Case Report of Nonfamilial Cherubism in a Toddler: Description of Clinic-Radiographic Features and Osseous-Dental Treatments

Department of Oral and Maxillofacial Radiology, School of Dentistry, Islamic Azad University Isfahan, Khorasgan Branch, Isfahan, Iran

Received 30 July 2016; Accepted 15 November 2016

Academic Editor: Indraneel Bhattacharyya

Copyright © 2016 Mitra Karbasi Kheir. This is an open access article distributed under the Creative Commons Attribution License, which permits unrestricted use, distribution, and reproduction in any medium, provided the original work is properly cited.

Abstract

Cherubism is a rare familial disease that occurs between the ages two and five years and regresses after puberty. Most of the cherubism cases show familial history, but there are some cases without familial histories of disorder. A two-year-old boy with a painless symmetrical progressive swelling of the jaws had visited maxillofacial radiology department. Panoramic radiograph revealed well-defined multilocular, radiolucent areas of both jaws. Computed tomography of the jaws showed well-defined, bilateral, multilocular, expansile lesions with thinning of cortical plate of maxilla and mandible and displacing the unerupted first molar anteriorly. Clinical, radiologic, and histopathologic characteristics confirmed the diagnosis of cherubism.

1. Introduction

Cherubism is a rare familial disease that occurs between the ages two and five years and regresses after puberty. The disease is an autosomal dominant disorder. Cherubism is known to be related to the mutations in the gene encoding the binding protein SH3BP2 on chromosome 4p16.3. Fibro-osseous tissue replaces the normal bone, leading to bilateral jaw enlargement. It was first described in 1933. Radiographically, the lesions exhibit bilateral, multilocular, radiolucent areas that often affect both maxilla and mandible. The lesion epicenter is in posterior aspect of jaws, ramus, and tuberosity in mandible and maxilla, respectively. It grows in an anterior direction and can displace the teeth in that direction. Bilateral enlargement of mandible produces rounded face and swollen cheeks. Skin over the swelling is stretched, pulling the lower eyelids down and exposing a line of sclera. A rim of sclera may be visible beneath the iris, giving the classic “eye raised to heaven” appearance. Boys are more affected than girls with the proportion of 2 : 1. Although the condition is known to regress spontaneously at puberty, surgical management is sometimes required for cosmetic reasons [111].

2. Case Report

A two-year-old boy had visited maxillofacial radiology department of school of dentistry.

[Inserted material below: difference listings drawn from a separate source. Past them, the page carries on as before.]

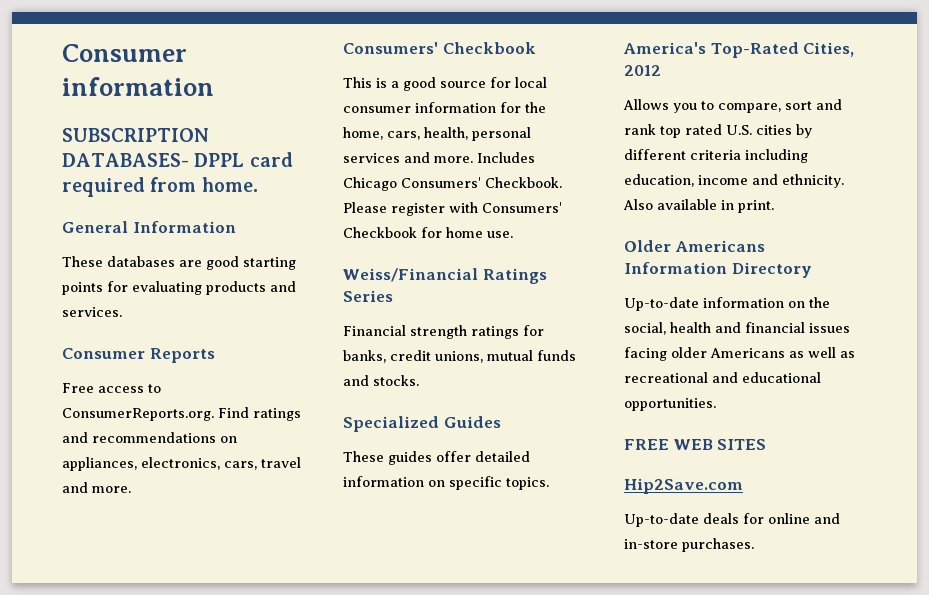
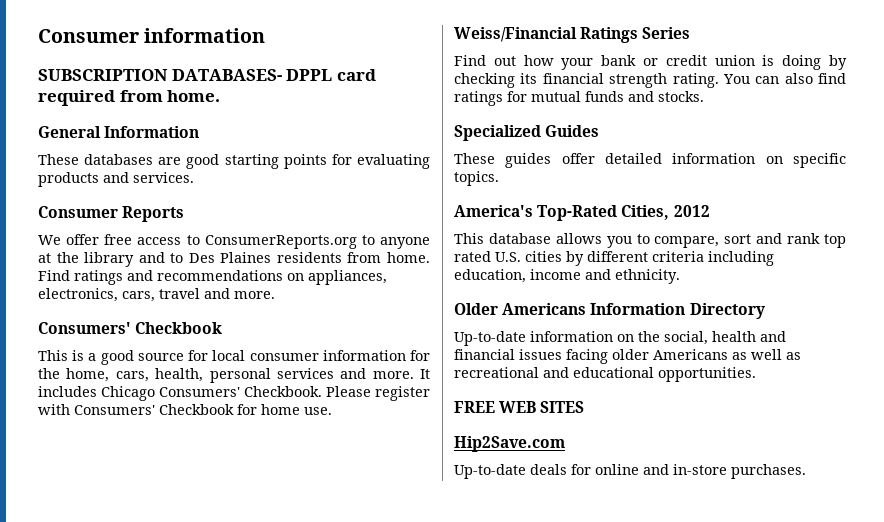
- Free access to ConsumerReports.org. Find ratings and recommendations on appliances, electronics, cars, travel and more.
+ We offer free access to ConsumerReports.org to anyone at the library and to Des Plaines residents from home. Find ratings and recommendations on appliances, electronics, cars, travel and more.
- Includes Chicago Consumers' Checkbook.
+ It includes Chicago Consumers' Checkbook.
- Financial strength ratings for banks, credit unions, mutual funds and stocks.
+ Find out how your bank or credit union is doing by checking its financial strength rating. You can also find ratings for mutual funds and stocks.
- Allows you to compare, sort and rank top rated U.S. cities by different criteria including education, income and ethnicity. Also available in print.
+ This database allows you to compare, sort and rank top rated U.S. cities by different criteria including education, income and ethnicity.

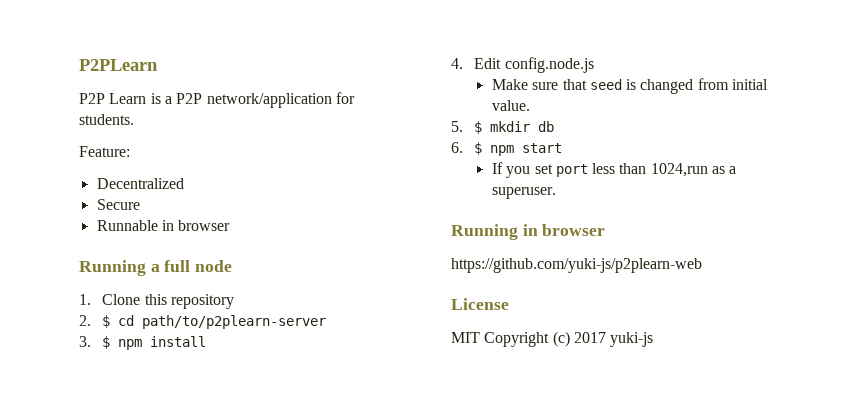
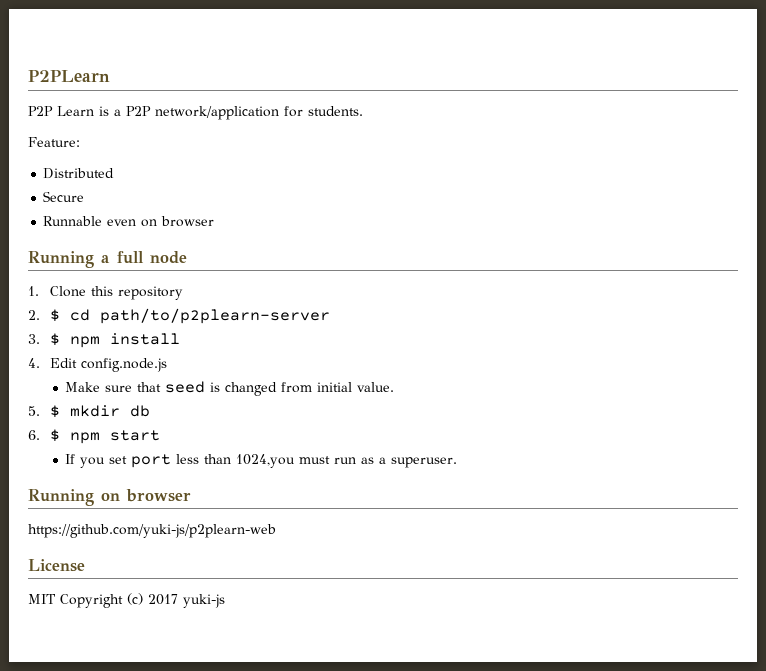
- Decentralized
+ Distributed
- Runnable in browser
+ Runnable even on browser
- If you set port less than 1024,run as a superuser.
+ If you set port less than 1024,you must run as a superuser.
- Running in browser
+ Running on browser

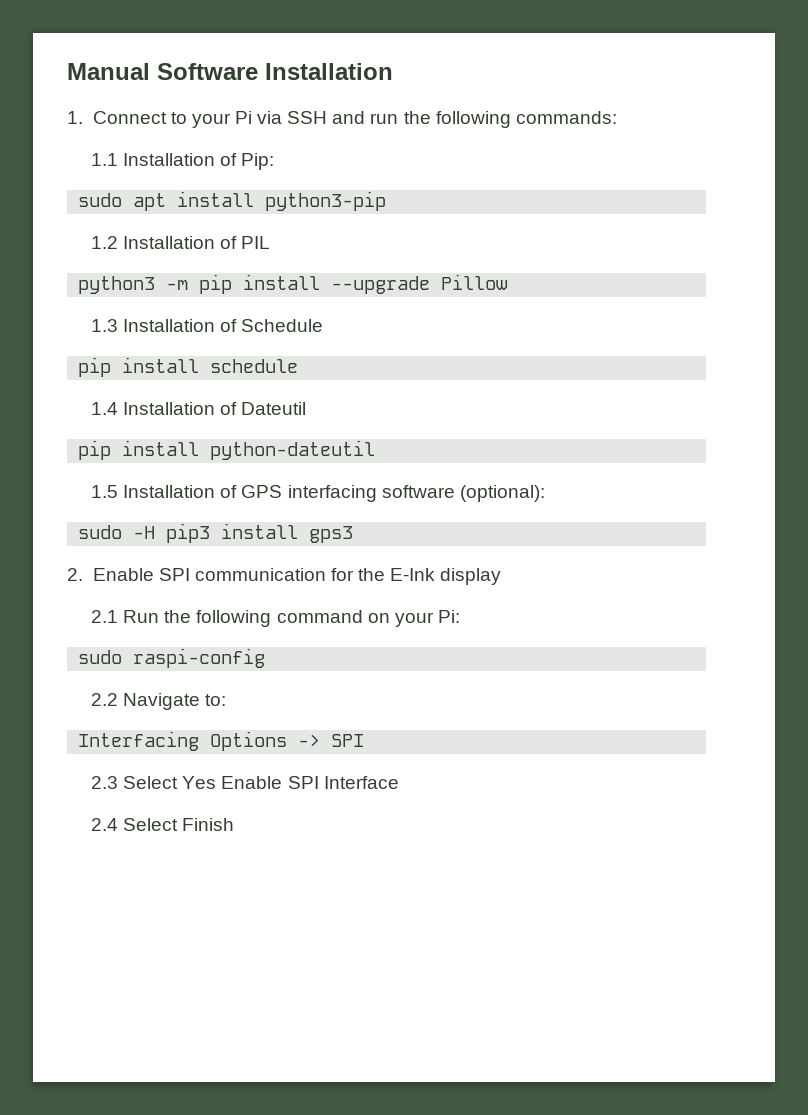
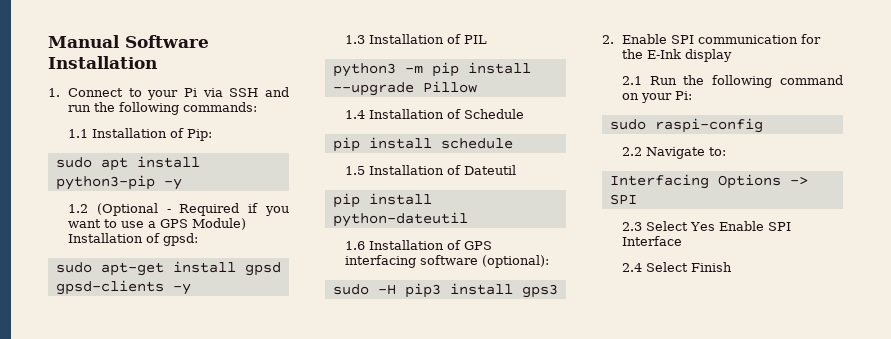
- sudo apt install python3-pip
+ sudo apt install python3-pip -y
- 1.2 Installation of PIL
+ 1.2 (Optional - Required if you want to use a GPS Module) Installation of gpsd:
+ sudo apt-get install gpsd gpsd-clients -y
+ 1.3 Installation of PIL
- 1.3 Installation of Schedule
+ 1.4 Installation of Schedule
- 1.4 Installation of Dateutil
+ 1.5 Installation of Dateutil
- 1.5 Installation of GPS interfacing software (optional):
+ 1.6 Installation of GPS interfacing software (optional):

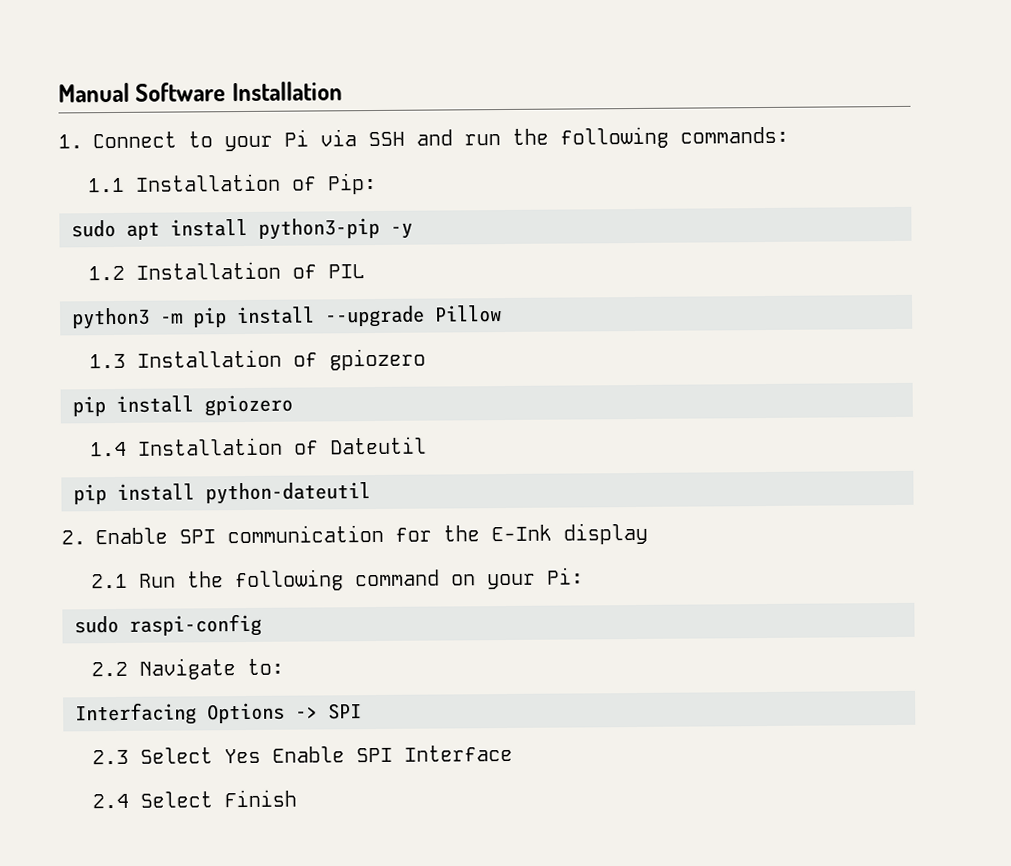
- 1.2 (Optional - Required if you want to use a GPS Module) Installation of gpsd:
- sudo apt-get install gpsd gpsd-clients -y
- 1.3 Installation of PIL
+ 1.2 Installation of PIL
- 1.4 Installation of Schedule
- pip install schedule
- 1.5 Installation of Dateutil
+ 1.3 Installation of gpiozero
+ pip install gpiozero
+ 1.4 Installation of Dateutil
- 1.6 Installation of GPS interfacing software (optional):
- sudo -H pip3 install gps3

The boy presented with a painless symmetrical progressive swelling of the jaws (Figure 1). No physical abnormalities were present. Hematological tests were normal. Intraoral clinical examination disclosed intact and blue-gray overlying mucosa. The submandibular and cervical lymph nodes were not palpable. Panoramic radiograph revealed well-defined, multilocular, radiolucent areas involving the mandibular body, angles and both ascending rami, and the maxilla (Figure 2). Computed tomography (CT) scan of the jaws showed well-defined, bilateral, multilocular, expansile lesions with thinning of cortical plate of maxilla and mandible and mild displacement of the unerupted first molar anteriorly. There were no cortical breaks, fractures, or periosteal reactions within the jaw bone and extraosseous soft tissue extension (Figures 3 and 4). Histopathological evaluation of an incisional biopsy of the lesion showed a large number of giant cells with variable size and a variable number of cores in a mesenchymal stroma with oval and fusiform cells (Figure 5). These characteristics confirm the diagnosis of cherubism. Since the disorder spontaneously regresses after puberty, there was no need to perform surgery. But the patient was advised to have regular fallow-up evaluation until puberty.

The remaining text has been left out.